While the ultimate goal is to take the initiative continent-wide, including Canada, the initial rollout will be in California, followed by expansion to New York and then major metro areas across the country, Randhawa says.
“Providing a high-value, high-quality offering is always where we’re focused and this gives us the capability to adapt quickly without sacrificing our offerings,” he adds. “It also gives us access to new markets EAT Club was serving while adding to our existing operations. For example, we will be able to add this on to some of our divisions that do grab-and-go type meals to offer more robust offerings.”

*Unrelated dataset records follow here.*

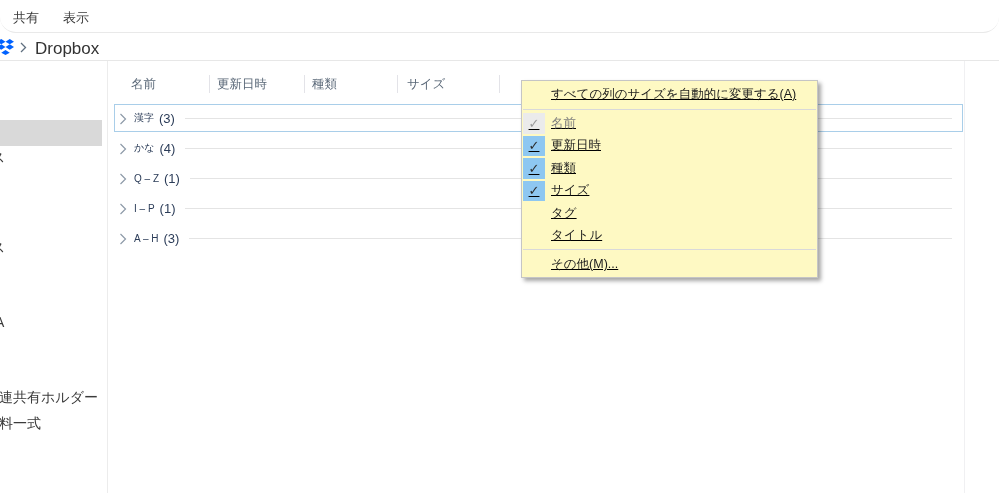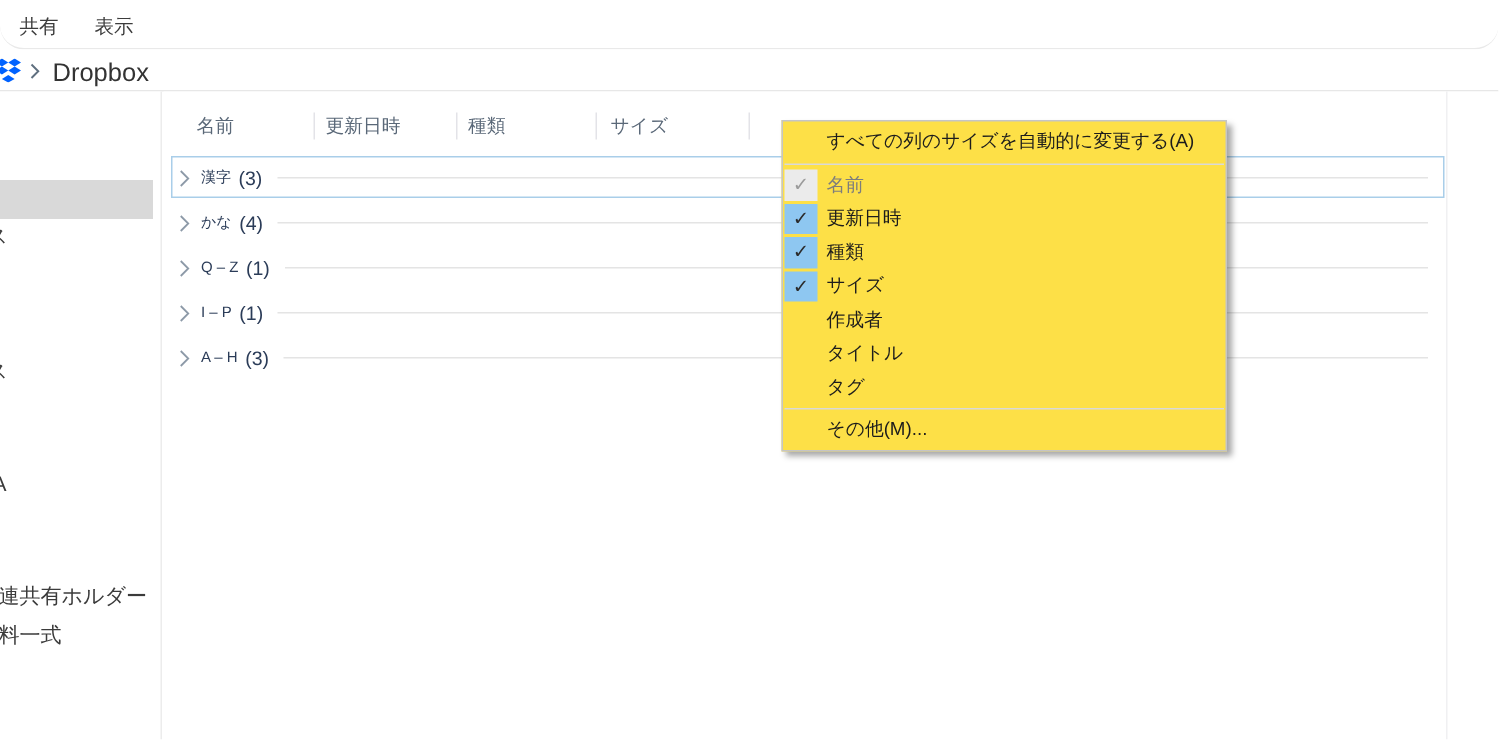--- a/index.html
+++ b/index.html
@@ -51,8 +51,8 @@
 
   
   .cmenu { position:absolute; left:521px; top:80px; width:297px; z-index:10;
-    background:#fde047; border:1px solid #c5c5c5;
-    box-shadow:3px 3px 4px rgba(0,0,0,0.35); padding:1px 0; }
+    background:#fef9c3; border:1px solid #c5c5c5;
+    box-shadow:3px 3px 4px rgba(0,0,0,0.35); padding:1px 0;text-decoration:underline; }
   .mi { display:flex; align-items:center; font-size:12.5px; color:#1c1c1c; cursor:default; }
   .mi-cmd  { height:25px; padding-left:29px; }
   .mi-chk  { height:22.5px; }

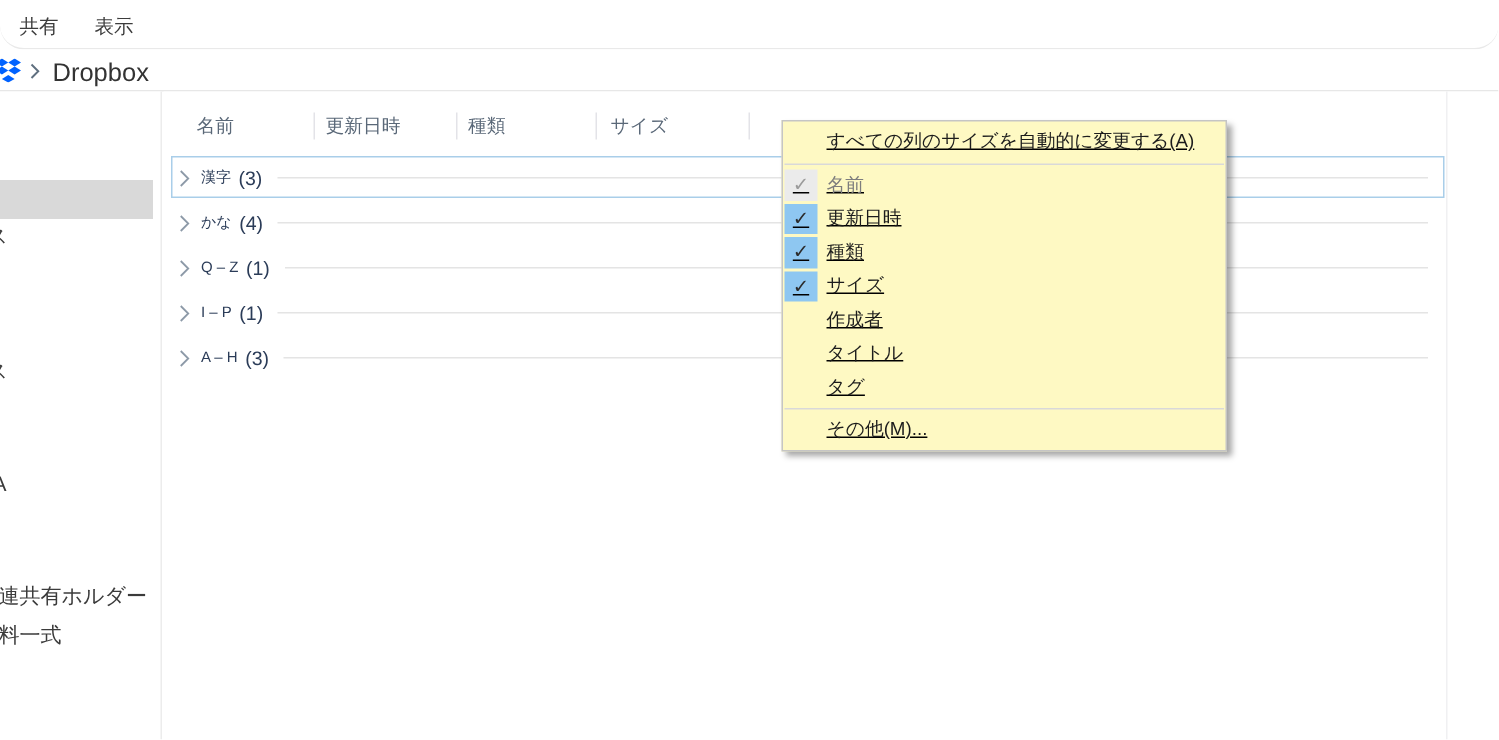--- a/index.html
+++ b/index.html
@@ -178,10 +178,6 @@
     </div>
     <div class="mi mi-chk">
       <span class="chk"></span>
-      <span class="mi-label">作成者</span>
-    </div>
-    <div class="mi mi-chk">
-      <span class="chk"></span>
       <span class="mi-label">タイトル</span>
     </div>
     <div class="mi mi-chk">

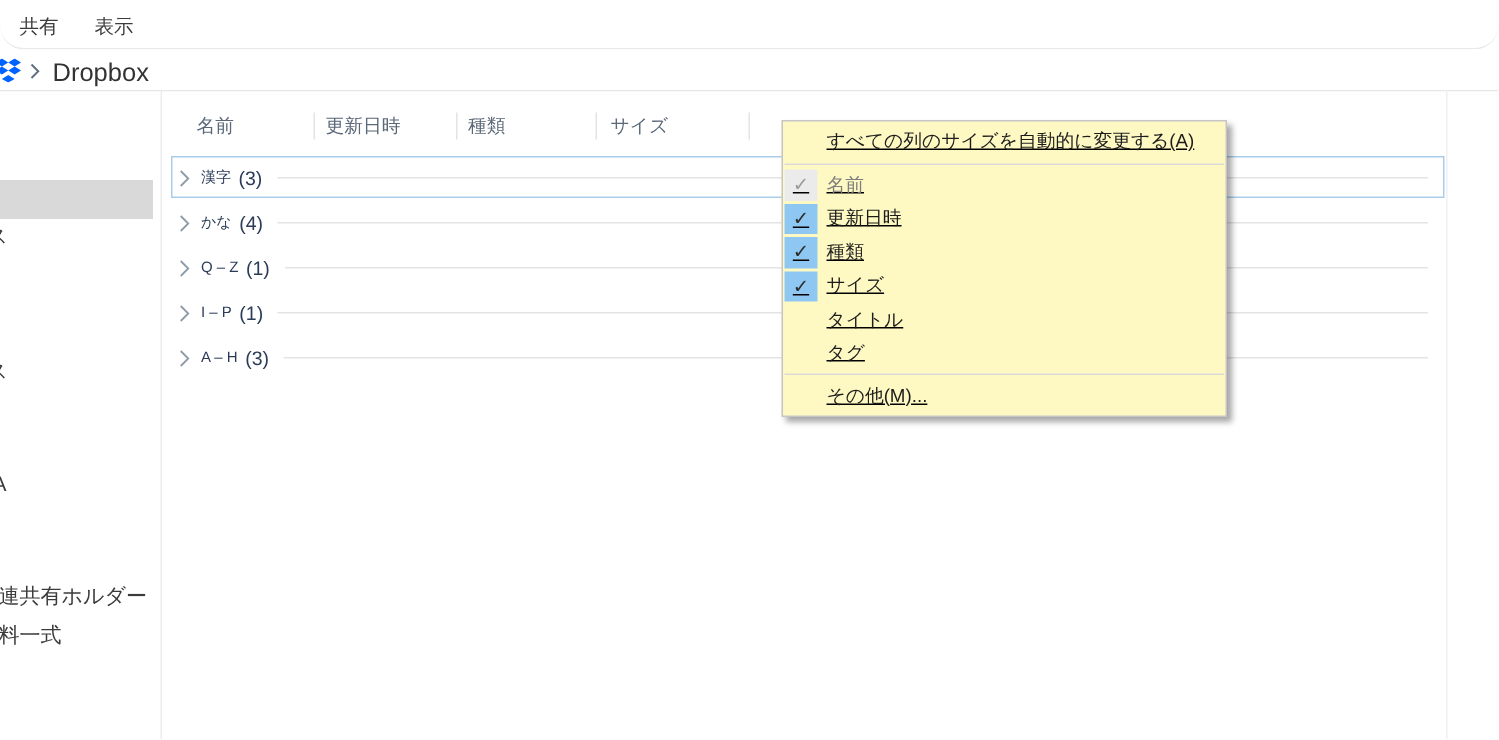--- a/index.html
+++ b/index.html
@@ -178,11 +178,11 @@
     </div>
     <div class="mi mi-chk">
       <span class="chk"></span>
-      <span class="mi-label">タイトル</span>
+      <span class="mi-label">タグ</span>
     </div>
     <div class="mi mi-chk">
       <span class="chk"></span>
-      <span class="mi-label">タグ</span>
+      <span class="mi-label">タイトル</span>
     </div>
     <div class="mi-sep"></div>
     <div class="mi mi-more">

Leeds notes that EAT Club’s service requires a very small minimal order size of just a couple of dozen meals to be viable, “so most offices of any size can take advantage of it.”
The EAT Club platform also potentially helps Compass expand offerings across more of the day, beyond just lunchtime, Randhawa notes.
“A lot of what we’re working on is the breakfast daypart and the afternoon dayparts and I think this [acquisition] opens that up,” he says. “We’ve always been looking at expanding the day in general and I think this only adds to that. It also helps push us well into the bulk-delivery world, and with the infrastructure and technology Compass has, we are very excited to bring this to our clients.”